Collected data
────────────────────
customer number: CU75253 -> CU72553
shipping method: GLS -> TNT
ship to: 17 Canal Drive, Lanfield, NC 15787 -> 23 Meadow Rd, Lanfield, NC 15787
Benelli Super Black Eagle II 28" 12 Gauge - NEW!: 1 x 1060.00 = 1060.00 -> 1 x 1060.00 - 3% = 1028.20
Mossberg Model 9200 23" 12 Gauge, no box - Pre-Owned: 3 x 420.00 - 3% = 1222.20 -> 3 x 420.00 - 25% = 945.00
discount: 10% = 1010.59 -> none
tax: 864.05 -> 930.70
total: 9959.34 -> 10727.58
────────────────────
## Directions for this task
Would you please give all of the entries above once more, exactly as they are?

## Answer area
customer number: CU75253 -> CU72553
shipping method: GLS -> TNT
ship to: 17 Canal Drive, Lanfield, NC 15787 -> 23 Meadow Rd, Lanfield, NC 15787
Benelli Super Black Eagle II 28" 12 Gauge - NEW!: 1 x 1060.00 = 1060.00 -> 1 x 1060.00 - 3% = 1028.20
Mossberg Model 9200 23" 12 Gauge, no box - Pre-Owned: 3 x 420.00 - 3% = 1222.20 -> 3 x 420.00 - 25% = 945.00
discount: 10% = 1010.59 -> none
tax: 864.05 -> 930.70
total: 9959.34 -> 10727.58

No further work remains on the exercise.